WHAT TO WORK ON — Only one stretch of the data below is wanted: the lines starting at the one with "align-items: flex-start ->" and ending at the one with "html: <tr> <td>Total</td>", both included, given again exactly.

[Code change snippets]
════

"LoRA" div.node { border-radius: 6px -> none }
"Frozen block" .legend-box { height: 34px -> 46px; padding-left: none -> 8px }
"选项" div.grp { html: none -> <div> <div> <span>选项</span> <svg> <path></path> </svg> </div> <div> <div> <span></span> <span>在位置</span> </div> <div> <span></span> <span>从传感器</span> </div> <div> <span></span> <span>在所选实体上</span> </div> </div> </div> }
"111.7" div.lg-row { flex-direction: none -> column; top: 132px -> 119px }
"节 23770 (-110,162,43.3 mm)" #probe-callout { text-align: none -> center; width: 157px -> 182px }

════

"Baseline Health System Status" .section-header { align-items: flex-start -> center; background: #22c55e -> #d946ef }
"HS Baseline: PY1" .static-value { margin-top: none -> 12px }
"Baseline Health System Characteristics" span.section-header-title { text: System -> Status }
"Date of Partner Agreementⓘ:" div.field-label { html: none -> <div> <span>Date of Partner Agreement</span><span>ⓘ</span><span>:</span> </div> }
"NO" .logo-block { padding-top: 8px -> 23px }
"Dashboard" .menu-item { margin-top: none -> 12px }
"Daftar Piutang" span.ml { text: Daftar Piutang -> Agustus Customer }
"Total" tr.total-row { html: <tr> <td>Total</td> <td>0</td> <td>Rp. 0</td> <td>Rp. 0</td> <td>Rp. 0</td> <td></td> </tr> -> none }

════

EXERCISE RESULT —
"Baseline Health System Status" .section-header { align-items: flex-start -> center; background: #22c55e -> #d946ef }
"HS Baseline: PY1" .static-value { margin-top: none -> 12px }
"Baseline Health System Characteristics" span.section-header-title { text: System -> Status }
"Date of Partner Agreementⓘ:" div.field-label { html: none -> <div> <span>Date of Partner Agreement</span><span>ⓘ</span><span>:</span> </div> }
"NO" .logo-block { padding-top: 8px -> 23px }
"Dashboard" .menu-item { margin-top: none -> 12px }
"Daftar Piutang" span.ml { text: Daftar Piutang -> Agustus Customer }
"Total" tr.total-row { html: <tr> <td>Total</td> <td>0</td> <td>Rp. 0</td> <td>Rp. 0</td> <td>Rp. 0</td> <td></td> </tr> -> none }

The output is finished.